# WHAT YOU NEED TO DO
Copy the records out again in full, keeping them identical.

(MATERIAL TO PROCESS)

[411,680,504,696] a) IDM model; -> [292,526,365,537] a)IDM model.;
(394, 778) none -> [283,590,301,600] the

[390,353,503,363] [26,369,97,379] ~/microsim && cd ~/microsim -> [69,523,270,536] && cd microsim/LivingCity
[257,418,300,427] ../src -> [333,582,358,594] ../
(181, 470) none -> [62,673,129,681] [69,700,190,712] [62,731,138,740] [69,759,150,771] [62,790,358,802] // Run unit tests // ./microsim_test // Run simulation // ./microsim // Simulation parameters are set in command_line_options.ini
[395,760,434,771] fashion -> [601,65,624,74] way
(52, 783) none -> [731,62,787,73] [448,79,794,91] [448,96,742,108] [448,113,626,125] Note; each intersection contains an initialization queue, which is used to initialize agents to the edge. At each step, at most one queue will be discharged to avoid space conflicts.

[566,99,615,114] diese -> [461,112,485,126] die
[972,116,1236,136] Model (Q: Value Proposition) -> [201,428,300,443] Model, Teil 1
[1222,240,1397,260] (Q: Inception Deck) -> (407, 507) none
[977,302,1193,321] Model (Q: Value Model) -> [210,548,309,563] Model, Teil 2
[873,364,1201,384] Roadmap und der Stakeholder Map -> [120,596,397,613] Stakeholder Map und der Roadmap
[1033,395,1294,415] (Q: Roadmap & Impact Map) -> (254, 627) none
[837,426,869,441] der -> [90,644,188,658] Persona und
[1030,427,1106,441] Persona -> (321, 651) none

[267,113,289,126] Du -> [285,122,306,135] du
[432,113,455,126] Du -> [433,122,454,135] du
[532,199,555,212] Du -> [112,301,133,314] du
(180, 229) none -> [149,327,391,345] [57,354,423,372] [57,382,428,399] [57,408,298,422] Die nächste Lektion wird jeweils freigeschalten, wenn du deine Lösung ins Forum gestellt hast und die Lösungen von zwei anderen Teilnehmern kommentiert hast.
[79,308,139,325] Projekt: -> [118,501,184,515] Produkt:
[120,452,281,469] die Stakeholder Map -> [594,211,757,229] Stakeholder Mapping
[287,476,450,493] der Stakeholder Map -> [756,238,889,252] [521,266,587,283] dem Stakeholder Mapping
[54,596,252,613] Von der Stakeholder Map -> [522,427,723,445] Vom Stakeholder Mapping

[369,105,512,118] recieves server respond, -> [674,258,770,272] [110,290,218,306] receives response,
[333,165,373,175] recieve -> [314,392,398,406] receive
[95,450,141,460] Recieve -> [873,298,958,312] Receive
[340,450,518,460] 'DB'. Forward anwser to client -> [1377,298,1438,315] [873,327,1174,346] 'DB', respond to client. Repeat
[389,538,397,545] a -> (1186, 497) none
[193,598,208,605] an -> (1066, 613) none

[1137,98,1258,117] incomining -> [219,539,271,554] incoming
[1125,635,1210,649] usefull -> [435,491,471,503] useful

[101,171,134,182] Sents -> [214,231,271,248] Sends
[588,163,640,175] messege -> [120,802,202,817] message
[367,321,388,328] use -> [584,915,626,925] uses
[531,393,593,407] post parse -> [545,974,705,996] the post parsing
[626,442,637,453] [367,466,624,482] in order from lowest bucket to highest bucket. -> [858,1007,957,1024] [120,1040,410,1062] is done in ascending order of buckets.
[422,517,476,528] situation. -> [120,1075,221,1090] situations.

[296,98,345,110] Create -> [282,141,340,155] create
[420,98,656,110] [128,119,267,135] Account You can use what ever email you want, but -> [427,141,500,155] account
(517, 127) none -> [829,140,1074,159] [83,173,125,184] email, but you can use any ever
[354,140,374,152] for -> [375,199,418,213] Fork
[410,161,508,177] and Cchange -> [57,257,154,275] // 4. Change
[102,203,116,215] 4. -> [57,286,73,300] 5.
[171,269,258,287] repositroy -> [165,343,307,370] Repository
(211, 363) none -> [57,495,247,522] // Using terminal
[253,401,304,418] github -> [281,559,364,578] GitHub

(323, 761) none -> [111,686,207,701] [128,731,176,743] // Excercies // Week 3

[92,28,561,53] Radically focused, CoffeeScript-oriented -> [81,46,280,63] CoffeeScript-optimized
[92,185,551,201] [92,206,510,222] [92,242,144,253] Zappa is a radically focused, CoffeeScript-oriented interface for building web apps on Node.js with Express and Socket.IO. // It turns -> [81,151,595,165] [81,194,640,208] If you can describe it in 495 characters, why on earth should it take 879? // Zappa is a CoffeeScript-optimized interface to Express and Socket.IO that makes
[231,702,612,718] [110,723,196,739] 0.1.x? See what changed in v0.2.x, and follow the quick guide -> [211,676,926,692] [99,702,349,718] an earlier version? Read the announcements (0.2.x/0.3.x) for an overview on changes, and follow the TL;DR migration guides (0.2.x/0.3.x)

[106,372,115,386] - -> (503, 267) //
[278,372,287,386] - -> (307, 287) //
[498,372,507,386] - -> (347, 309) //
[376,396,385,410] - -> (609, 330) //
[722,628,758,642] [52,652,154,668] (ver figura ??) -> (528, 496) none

(End MATERIAL TO PROCESS)

# RESPONSE TO THIS TASK
[411,680,504,696] a) IDM model; -> [292,526,365,537] a)IDM model.;
(394, 778) none -> [283,590,301,600] the

[390,353,503,363] [26,369,97,379] ~/microsim && cd ~/microsim -> [69,523,270,536] && cd microsim/LivingCity
[257,418,300,427] ../src -> [333,582,358,594] ../
(181, 470) none -> [62,673,129,681] [69,700,190,712] [62,731,138,740] [69,759,150,771] [62,790,358,802] // Run unit tests // ./microsim_test // Run simulation // ./microsim // Simulation parameters are set in command_line_options.ini
[395,760,434,771] fashion -> [601,65,624,74] way
(52, 783) none -> [731,62,787,73] [448,79,794,91] [448,96,742,108] [448,113,626,125] Note; each intersection contains an initialization queue, which is used to initialize agents to the edge. At each step, at most one queue will be discharged to avoid space conflicts.

[566,99,615,114] diese -> [461,112,485,126] die
[972,116,1236,136] Model (Q: Value Proposition) -> [201,428,300,443] Model, Teil 1
[1222,240,1397,260] (Q: Inception Deck) -> (407, 507) none
[977,302,1193,321] Model (Q: Value Model) -> [210,548,309,563] Model, Teil 2
[873,364,1201,384] Roadmap und der Stakeholder Map -> [120,596,397,613] Stakeholder Map und der Roadmap
[1033,395,1294,415] (Q: Roadmap & Impact Map) -> (254, 627) none
[837,426,869,441] der -> [90,644,188,658] Persona und
[1030,427,1106,441] Persona -> (321, 651) none

[267,113,289,126] Du -> [285,122,306,135] du
[432,113,455,126] Du -> [433,122,454,135] du
[532,199,555,212] Du -> [112,301,133,314] du
(180, 229) none -> [149,327,391,345] [57,354,423,372] [57,382,428,399] [57,408,298,422] Die nächste Lektion wird jeweils freigeschalten, wenn du deine Lösung ins Forum gestellt hast und die Lösungen von zwei anderen Teilnehmern kommentiert hast.
[79,308,139,325] Projekt: -> [118,501,184,515] Produkt:
[120,452,281,469] die Stakeholder Map -> [594,211,757,229] Stakeholder Mapping
[287,476,450,493] der Stakeholder Map -> [756,238,889,252] [521,266,587,283] dem Stakeholder Mapping
[54,596,252,613] Von der Stakeholder Map -> [522,427,723,445] Vom Stakeholder Mapping

[369,105,512,118] recieves server respond, -> [674,258,770,272] [110,290,218,306] receives response,
[333,165,373,175] recieve -> [314,392,398,406] receive
[95,450,141,460] Recieve -> [873,298,958,312] Receive
[340,450,518,460] 'DB'. Forward anwser to client -> [1377,298,1438,315] [873,327,1174,346] 'DB', respond to client. Repeat
[389,538,397,545] a -> (1186, 497) none
[193,598,208,605] an -> (1066, 613) none

[1137,98,1258,117] incomining -> [219,539,271,554] incoming
[1125,635,1210,649] usefull -> [435,491,471,503] useful

[101,171,134,182] Sents -> [214,231,271,248] Sends
[588,163,640,175] messege -> [120,802,202,817] message
[367,321,388,328] use -> [584,915,626,925] uses
[531,393,593,407] post parse -> [545,974,705,996] the post parsing
[626,442,637,453] [367,466,624,482] in order from lowest bucket to highest bucket. -> [858,1007,957,1024] [120,1040,410,1062] is done in ascending order of buckets.
[422,517,476,528] situation. -> [120,1075,221,1090] situations.

[296,98,345,110] Create -> [282,141,340,155] create
[420,98,656,110] [128,119,267,135] Account You can use what ever email you want, but -> [427,141,500,155] account
(517, 127) none -> [829,140,1074,159] [83,173,125,184] email, but you can use any ever
[354,140,374,152] for -> [375,199,418,213] Fork
[410,161,508,177] and Cchange -> [57,257,154,275] // 4. Change
[102,203,116,215] 4. -> [57,286,73,300] 5.
[171,269,258,287] repositroy -> [165,343,307,370] Repository
(211, 363) none -> [57,495,247,522] // Using terminal
[253,401,304,418] github -> [281,559,364,578] GitHub

(323, 761) none -> [111,686,207,701] [128,731,176,743] // Excercies // Week 3

[92,28,561,53] Radically focused, CoffeeScript-oriented -> [81,46,280,63] CoffeeScript-optimized
[92,185,551,201] [92,206,510,222] [92,242,144,253] Zappa is a radically focused, CoffeeScript-oriented interface for building web apps on Node.js with Express and Socket.IO. // It turns -> [81,151,595,165] [81,194,640,208] If you can describe it in 495 characters, why on earth should it take 879? // Zappa is a CoffeeScript-optimized interface to Express and Socket.IO that makes
[231,702,612,718] [110,723,196,739] 0.1.x? See what changed in v0.2.x, and follow the quick guide -> [211,676,926,692] [99,702,349,718] an earlier version? Read the announcements (0.2.x/0.3.x) for an overview on changes, and follow the TL;DR migration guides (0.2.x/0.3.x)

[106,372,115,386] - -> (503, 267) //
[278,372,287,386] - -> (307, 287) //
[498,372,507,386] - -> (347, 309) //
[376,396,385,410] - -> (609, 330) //
[722,628,758,642] [52,652,154,668] (ver figura ??) -> (528, 496) none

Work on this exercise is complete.